Anastasia Theologou, who is writing her CEU PhD dissertation on Plotinus and Sympatheia, is organizing a panel at this year’s International Medieval Congress in Leeds, England. Her panel will present Neoplatonic ideas about the soul, senses and body in late antiquity from both Christian and pagan thinkers to an audience of medievalists from around the world. The four papers by Anastasia herself, István Perczel, Gaetano Longo and Andra Jugănaru will discuss interpretations by a range of late antique philosophers. The participants will explore how the soul is related to the body in macrocosm or microcosm, and whether this relationship was perceived in opposition or in complementarity. They will also examine the role of the senses in the connection between the soul, reason and the highest realities.

 

Firstly, Gaetano Longo, who is writing his PhD at CEU, entitled Damascius' Aporetical Metaphysics in Relation to His Interpretation of Plato's Parmenides, will discuss “The Vehicle of the Soul in Neoplatonism”. His paper will focus on Porphyry (c. 234 – c. 305 C.E), Iamblichus (c. 245 – c. 325 C.E) and Proclus (412 – 485 C.E).
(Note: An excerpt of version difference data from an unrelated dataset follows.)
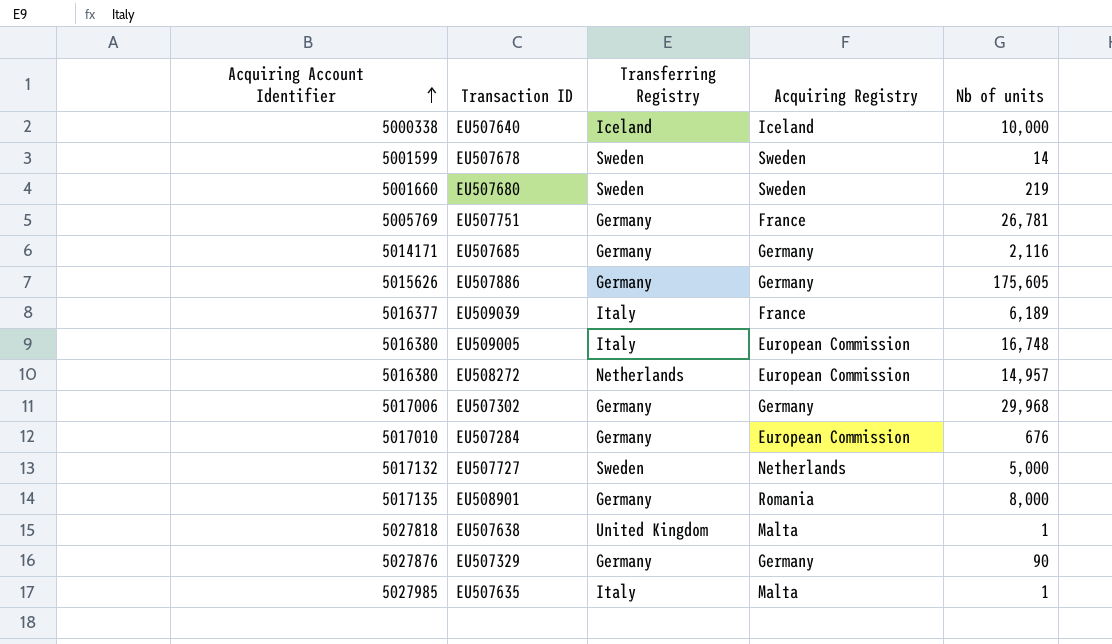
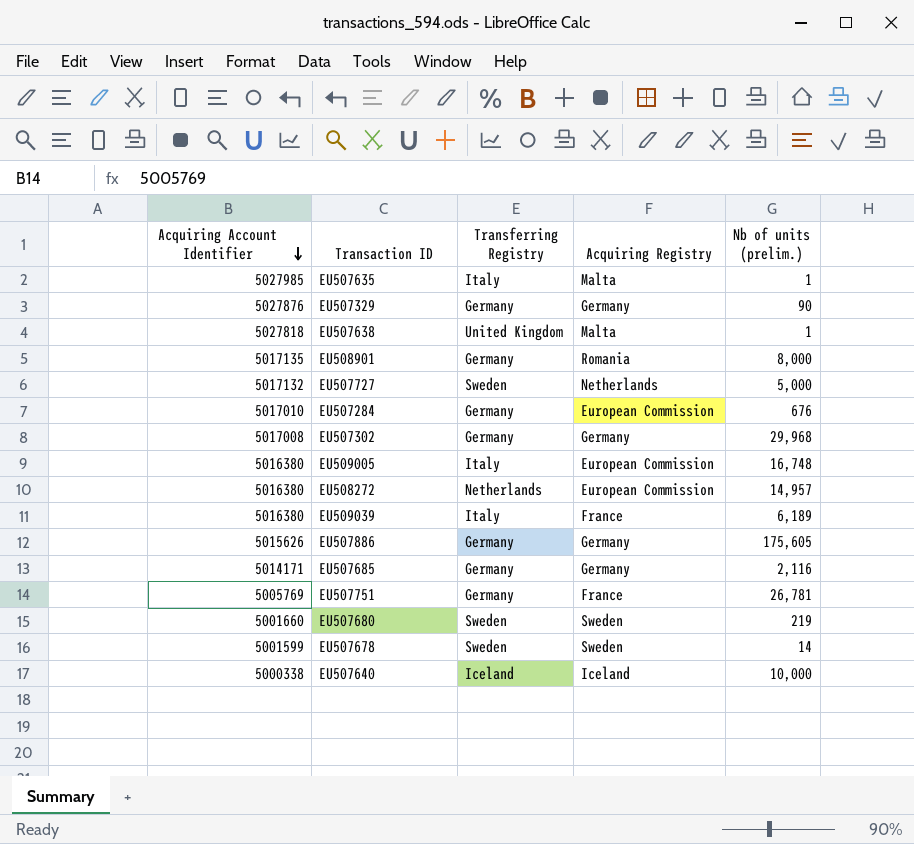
row order: Acquiring Account Identifier ascending -> Acquiring Account Identifier descending
column name: Nb of units -> Nb of units (prelim.)
EU507302 | Acquiring Account Identifier: 5017006 -> 5017008
EU509039 | Acquiring Account Identifier: 5016377 -> 5016380

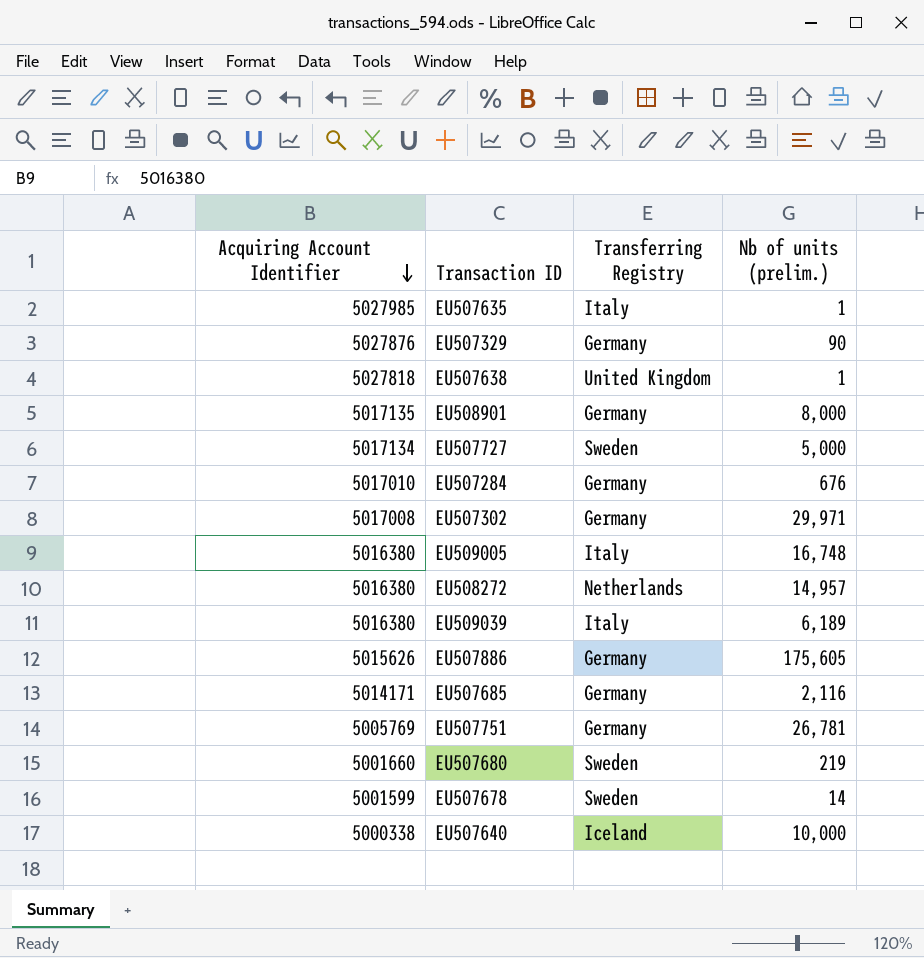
column Acquiring Registry | position: 4 -> none
EU507727 | Acquiring Account Identifier: 5017132 -> 5017134
EU507302 | Nb of units (prelim.): 29,968 -> 29,971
In his argument, the relationship between the soul and body has always been an issue for Platonists, and the soul as a vehicle is a means by which to explain the relationship between an incorporeal soul and a corporeal body. This became a major concern for philosophers, especially in post-Plotinian Neoplatonism.

 

Anastasia will then examine “The Principle of Sympathy in Plotinus’ Philosophy”. She will argue that Plotinus and Galen are involved in an on-going debate on the role of “mutual affections” (συμπάθεια), but Plotinus had his own way of reading the Timaeus, reacting to Galen’s perplexing query regarding the principle of sumpatheia. In this way, Plotinus will be able to introduce a new way to understand unity in the sensory world, arguing at the same time against the Stoics and their materialistic perception of sympatheia.

 

Andra Juganaru, an alumni of the Department of Medieval Studies, will talk about “Senses and Reason in the Writings of Gregory of Nyssa”. Gregory of Nyssa (ca. 335-395), “the Father of mystical theology,” as scholars have referred to him, compares the acquisition of knowledge by humans and angels. In so doing, on the one hand, he reflects on the role that senses play in human knowledge. On the other hand, he also explains how reason can help humans perceive what the bodily senses cannot. Her paper will explore the interplay of senses and reason in the acquisition of human knowledge. Andra successfully defended her dissertation on Family Double Monasteries in the Fourth and the Fifth Centuries: An Inquiry into the Theological Roots, Social Context, and Early Evolution of an Old Practice at CEU in 2018. She also completed her MA at CEU, writing on Daily Life in the Mixed and Double Monasteries of the Late Antique Near East.

 

The panel will end with István Perczel, one of our professors, discussing “Baptism and an Origenian Concept of the Soul in the Pseudo-Dionysius’ Ecclesiastic Hierarchy”.